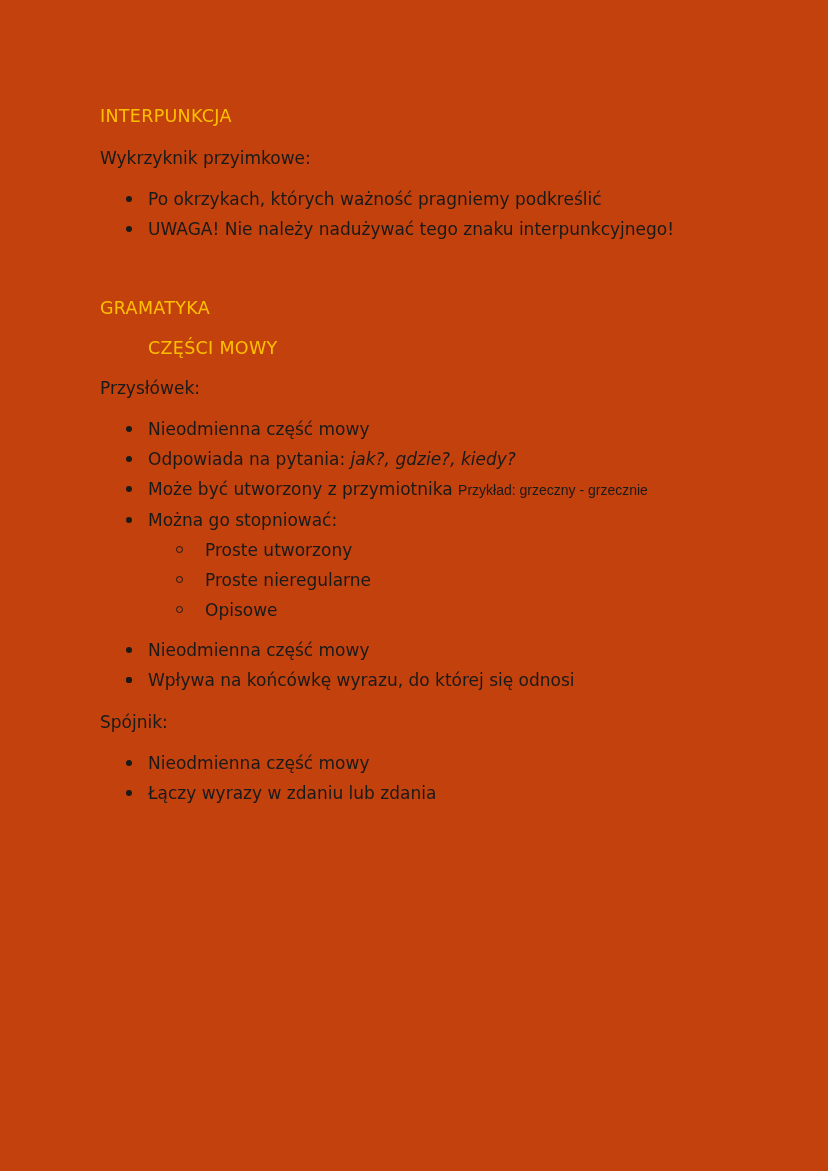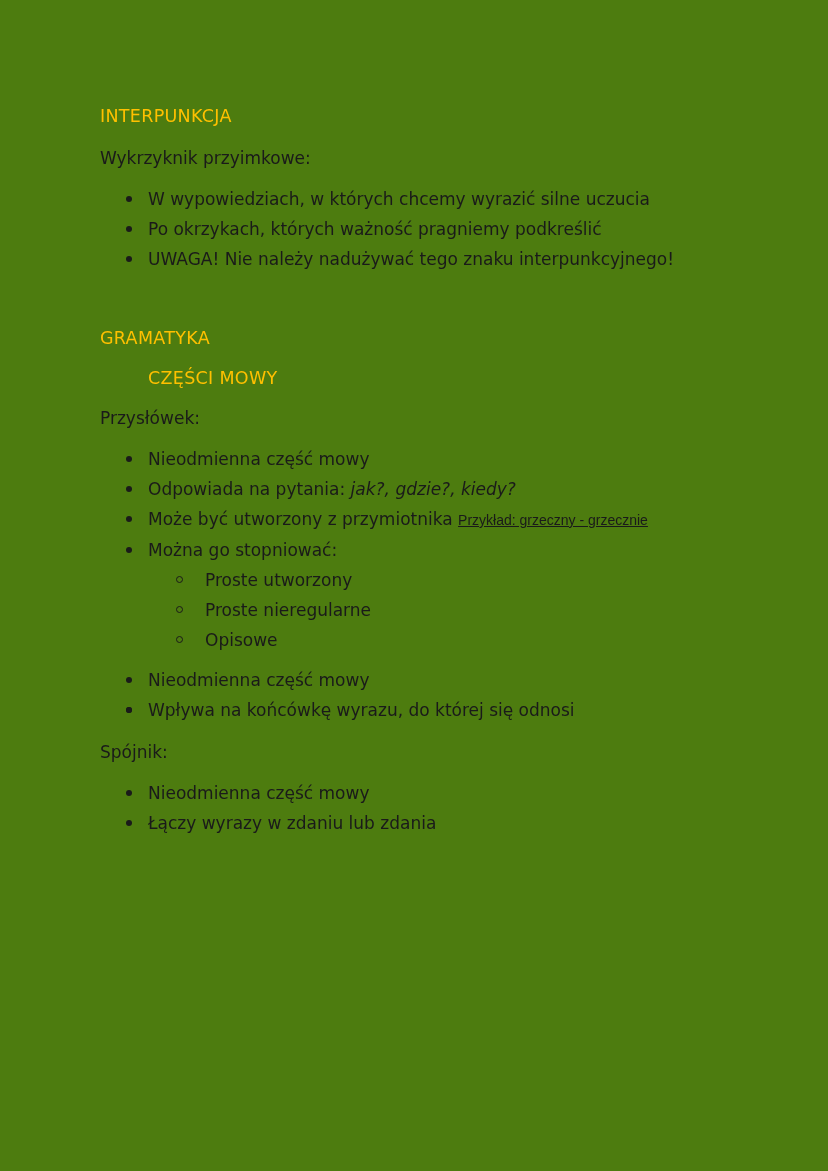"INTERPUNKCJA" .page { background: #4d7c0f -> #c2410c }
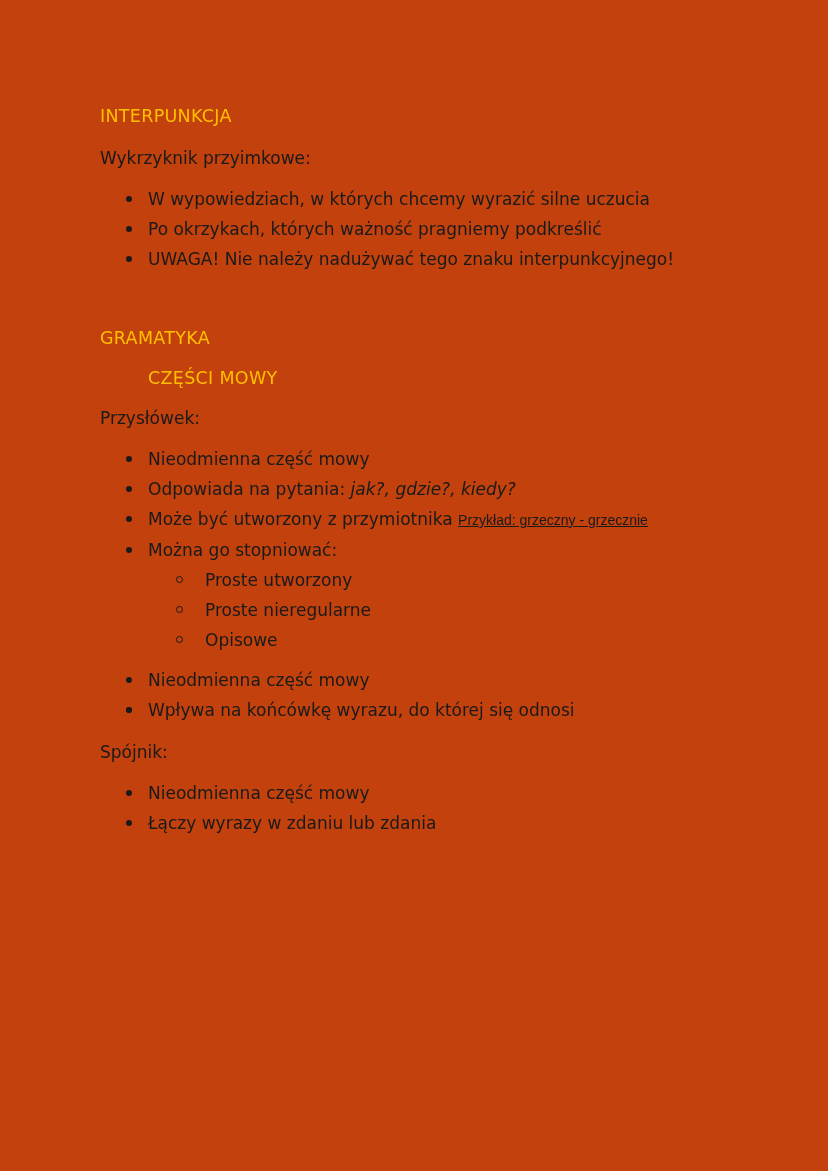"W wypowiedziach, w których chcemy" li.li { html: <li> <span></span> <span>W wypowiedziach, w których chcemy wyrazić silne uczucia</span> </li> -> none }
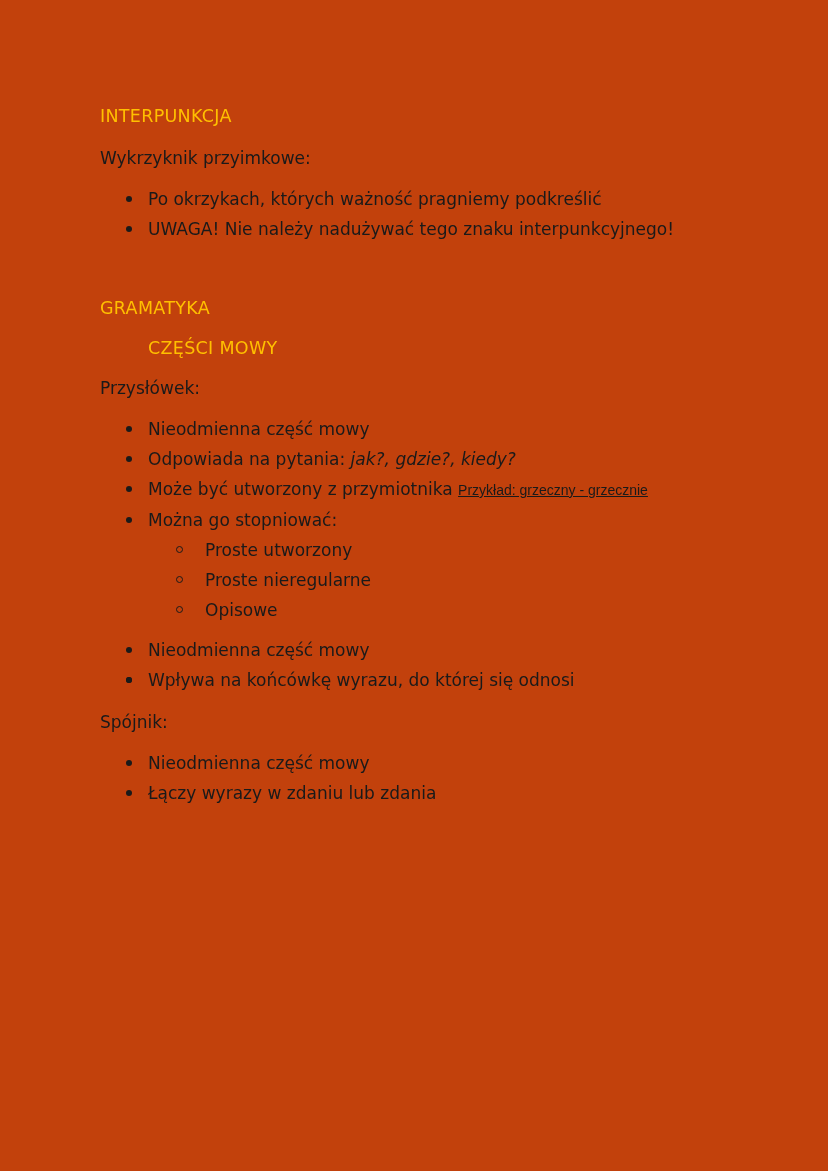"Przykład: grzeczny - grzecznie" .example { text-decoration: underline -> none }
--
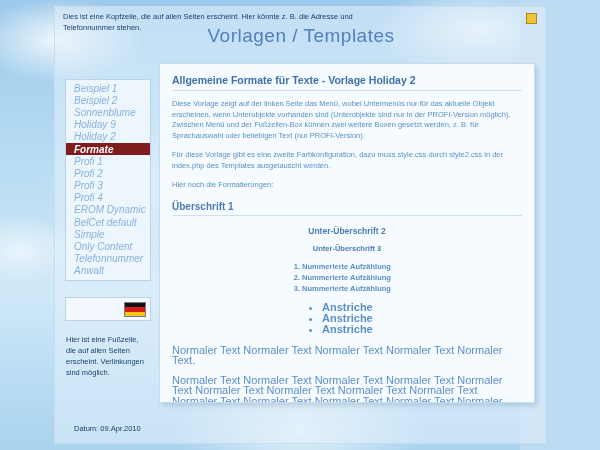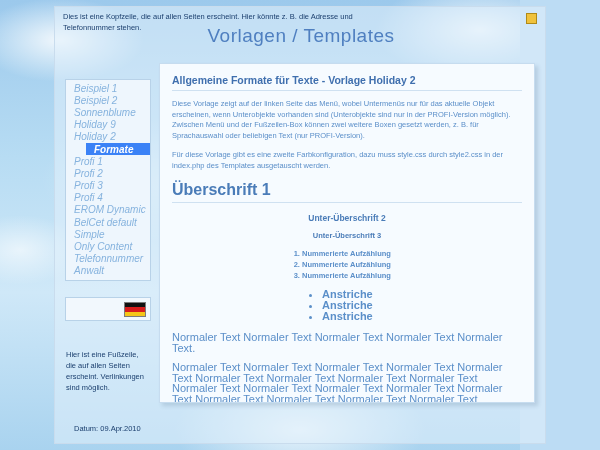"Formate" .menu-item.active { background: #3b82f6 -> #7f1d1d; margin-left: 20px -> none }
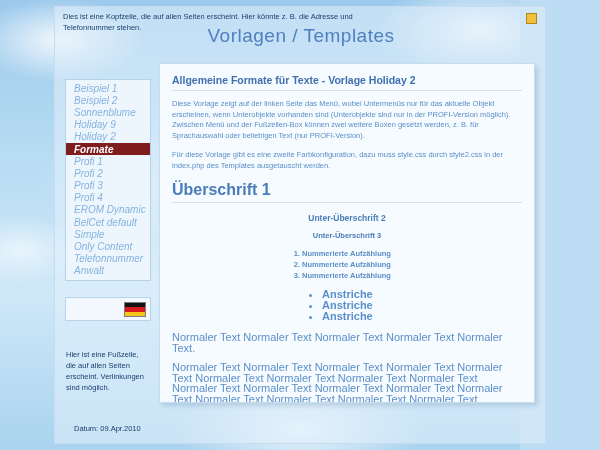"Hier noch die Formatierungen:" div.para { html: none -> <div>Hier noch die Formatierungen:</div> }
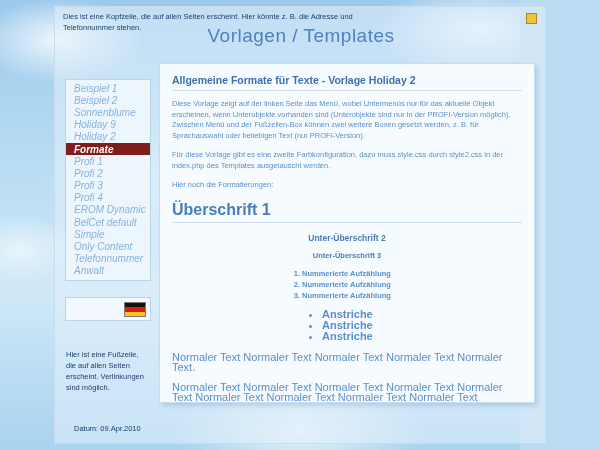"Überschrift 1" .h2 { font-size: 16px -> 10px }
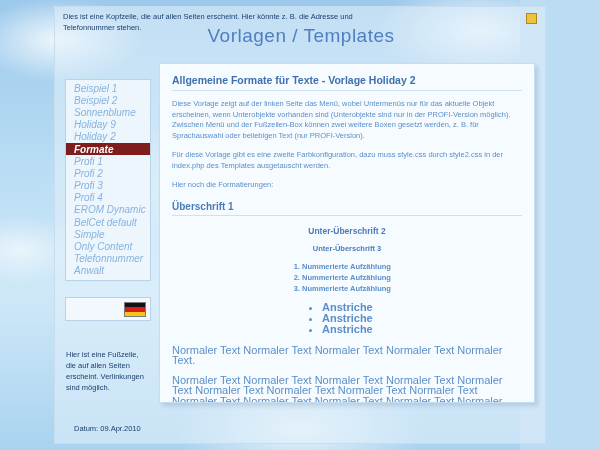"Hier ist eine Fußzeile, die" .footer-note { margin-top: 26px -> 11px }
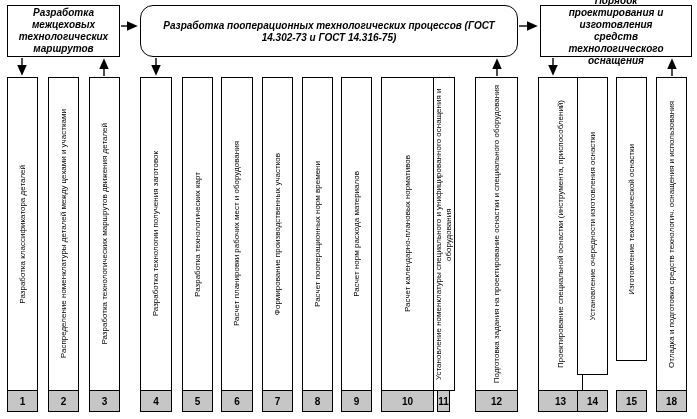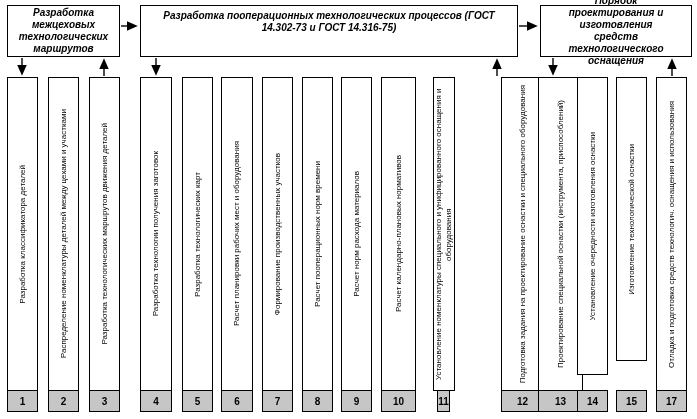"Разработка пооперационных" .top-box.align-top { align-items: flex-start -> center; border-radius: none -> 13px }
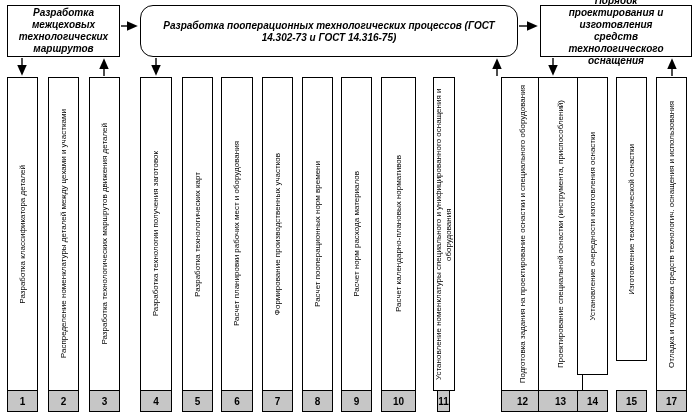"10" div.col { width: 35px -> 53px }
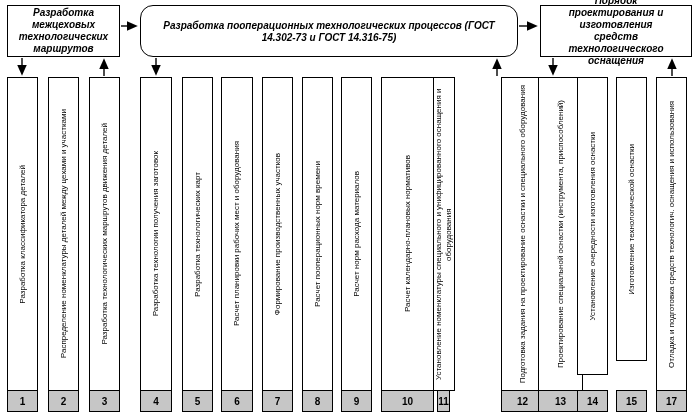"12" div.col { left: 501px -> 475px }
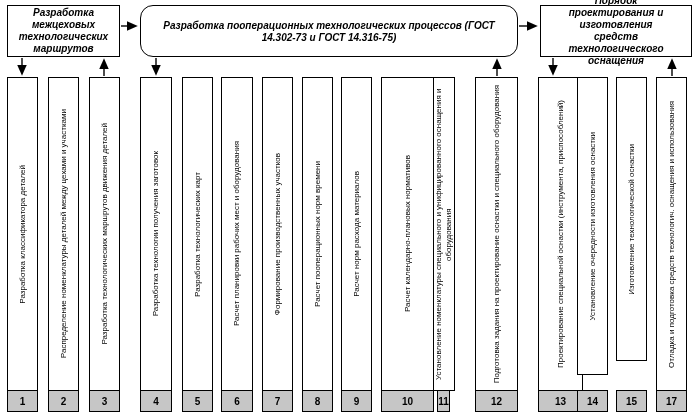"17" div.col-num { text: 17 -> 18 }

### TASK INSTRUCTIONS
Write out exactly the lines above between the one with "background: #3b82f6 ->" and the one with "text: 17 ->", inclusive, with pictures left out.

### RESULT
"Formate" .menu-item.active { background: #3b82f6 -> #7f1d1d; margin-left: 20px -> none }
"Hier noch die Formatierungen:" div.para { html: none -> <div>Hier noch die Formatierungen:</div> }
"Überschrift 1" .h2 { font-size: 16px -> 10px }
"Hier ist eine Fußzeile, die" .footer-note { margin-top: 26px -> 11px }
"Разработка пооперационных" .top-box.align-top { align-items: flex-start -> center; border-radius: none -> 13px }
"10" div.col { width: 35px -> 53px }
"12" div.col { left: 501px -> 475px }
"17" div.col-num { text: 17 -> 18 }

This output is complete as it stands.